Weird score using token set ratio with cdist
arebouillet opened this issue · comments
Before starting i would like to let you know your package is awesome, I used to be a fuzzywuzzy user so I definitely see what your implementation brings in terms of performance !
However I am facing an issue, weird results using the cdist operation.
See below, I think the code talks by itself:
>>> adr1
'188 RUE DU FAUBOURG SAINT ANTOINE'
>>> adr2
'188 RUE DU FAUBOURG SAINT-ANTOINE'
>>> fuzz.token_set_ratio(adr1,adr2)
100.0
>>> cdist([adr1],[adr2],scorer = fuzz.token_set_ratio)

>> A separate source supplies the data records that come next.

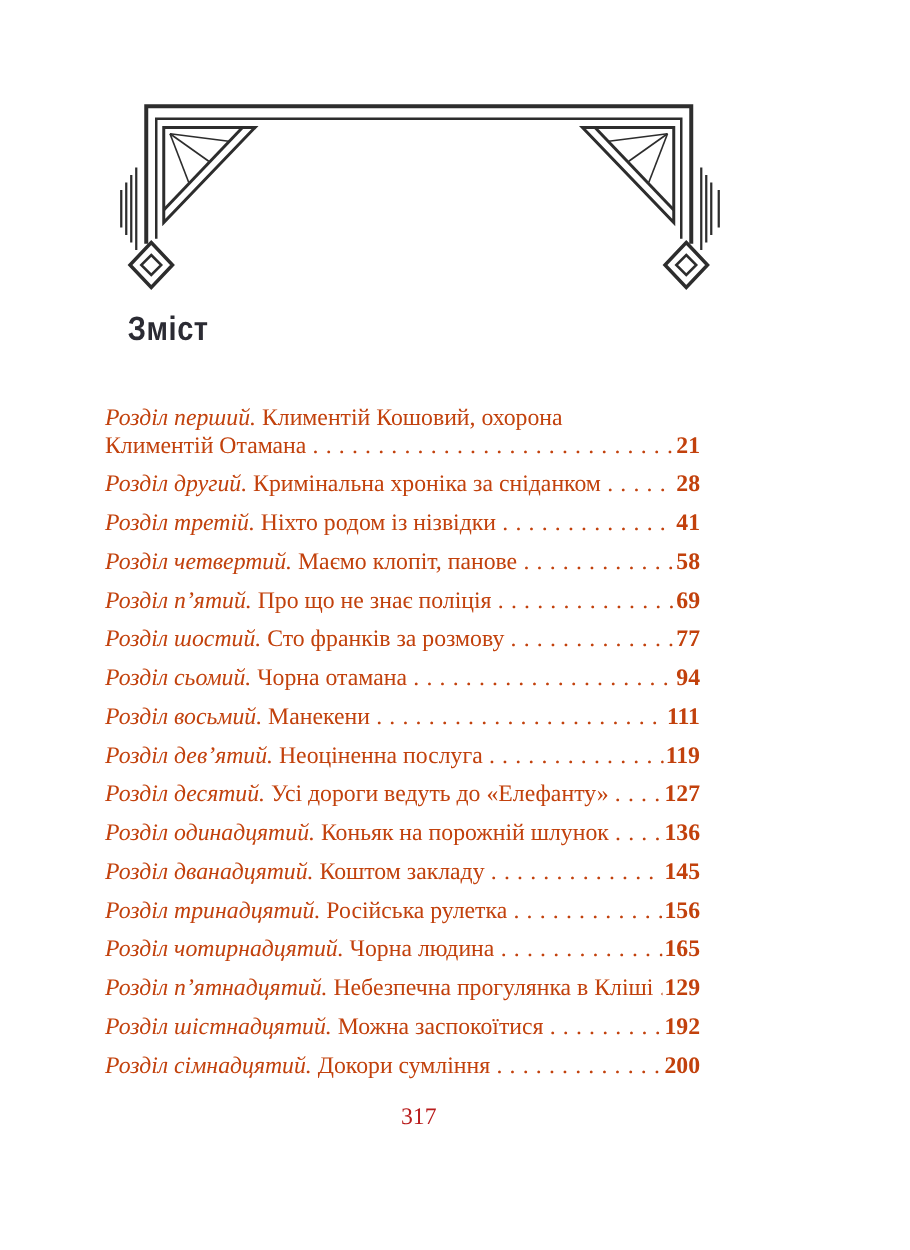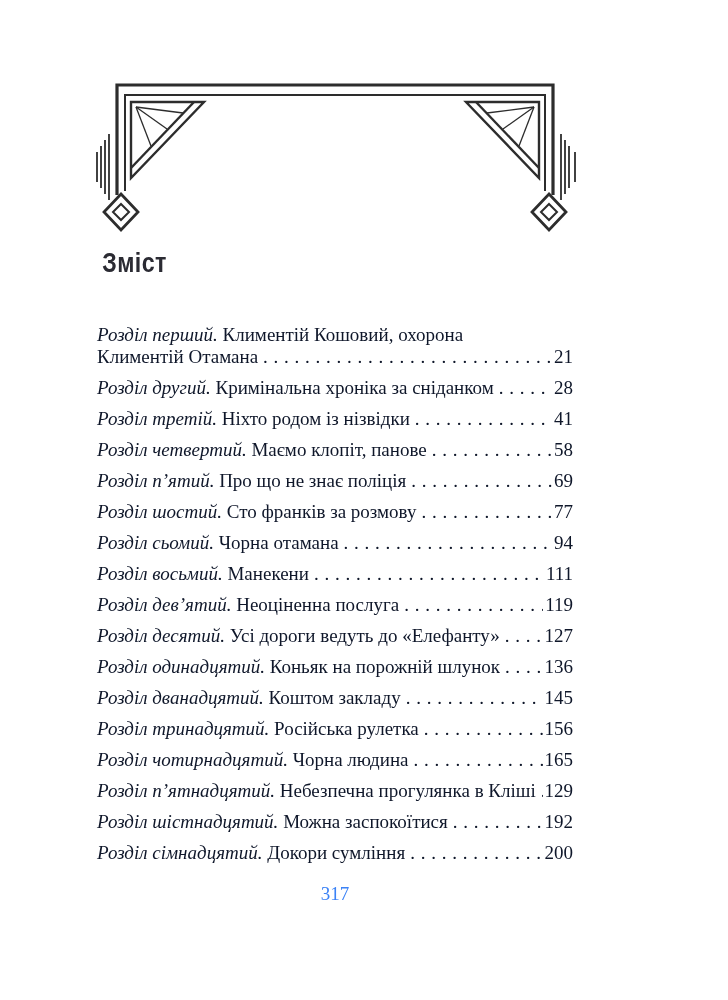--- a/index.html
+++ b/index.html
@@ -44,10 +44,10 @@
   
   .toc {
     position: absolute;
-    left: 97px; top: 324px; width: 476px;
+    left: 84px; top: 324px; width: 476px;
     font-size: 19px;
     line-height: 22px;
-    color: #0f172a;
+    color: #c2410c;
   }
   .toc-entry { margin-bottom: 9px; }
   .toc-line { display: flex; align-items: baseline; }

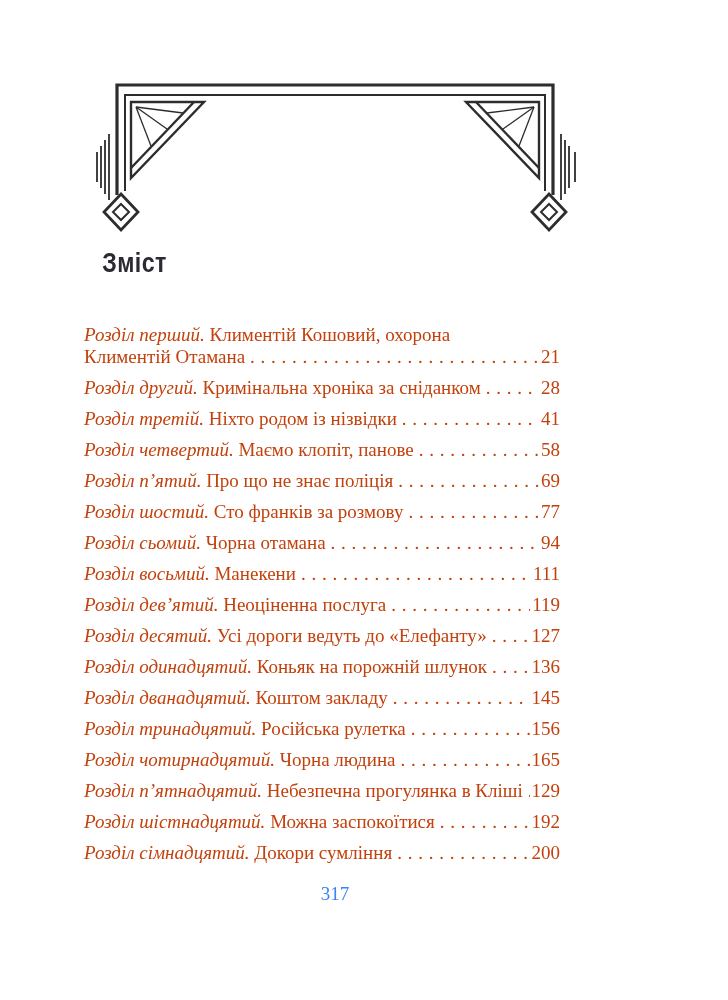--- a/index.html
+++ b/index.html
@@ -64,7 +64,7 @@
   .dots::after {
     content: ". . . . . . . . . . . . . . . . . . . . . . . . . . . . . . . . . . . . . . . . . . . . . . . . . . . . . . . . . . . .";
   }
-  .page-num { flex: 0 0 auto; }
+  .page-num { flex: 0 0 auto; font-weight: bold; }
 
   
   .folio {

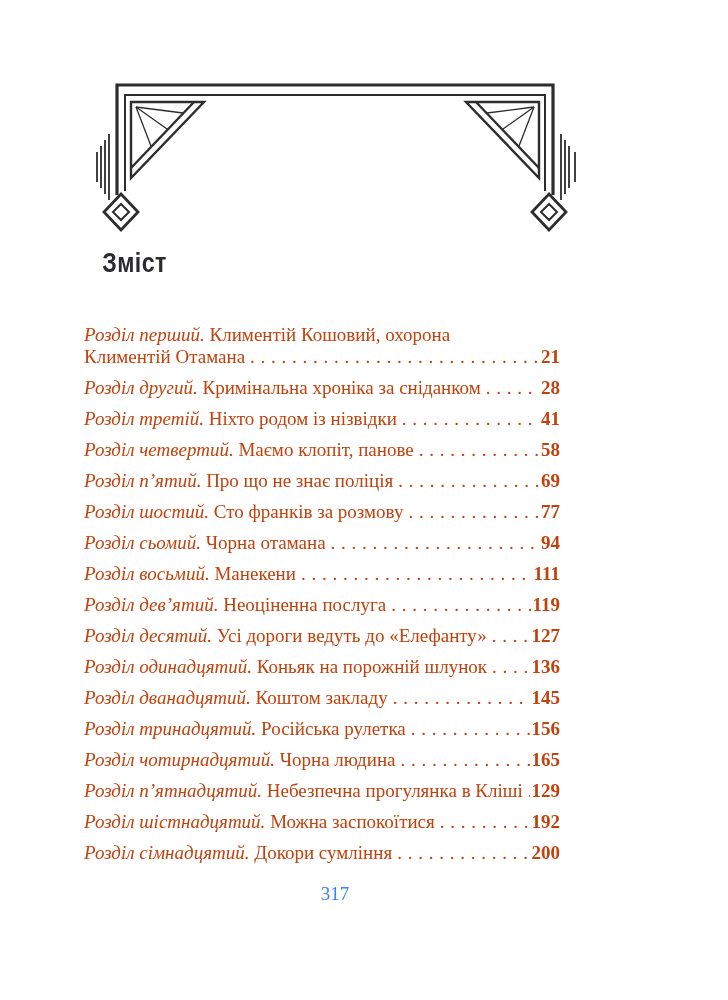--- a/index.html
+++ b/index.html
@@ -72,7 +72,7 @@
     left: 97px; top: 883px; width: 476px;
     text-align: center;
     font-size: 19px;
-    color: #3b82f6;
+    color: #b91c1c;
   }
 </style>
 </head>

array([[81.818184]], dtype=float32)
Am I doing something wrong? I am using the 2.15.1 version in a poetry venv and Python 3.8.10
The difference lies in the preprocessing. Until v3.0.0
the signatures are:
fuzz.token_set_ratio(..., processor=utils.default_process)
process.cdist(..., processor=None)
cdist did always call the passed scorer
with processor=None
and just execute the one passed to it. Since this can be surprising this was changed in v3.0.0
:
- every function now defaults to
processor=None
- the process module no longer calls the scorer with
processor=None
So in v3.0.0 you will get:
>>> adr1
'188 RUE DU FAUBOURG SAINT ANTOINE'
>>> adr2
'188 RUE DU FAUBOURG SAINT-ANTOINE'
>>> fuzz.token_set_ratio(adr1,adr2)
81.818184
>>> cdist([adr1],[adr2],scorer = fuzz.token_set_ratio)
array([[81.818184]], dtype=float32)
>>> fuzz.token_set_ratio(adr1,adr2, processor=utils.default_process)
100.0
>>> cdist([adr1],[adr2],scorer = fuzz.token_set_ratio, processor=utils.default_process)
array([[100.0]], dtype=float32)
Pretty clear, thank you very much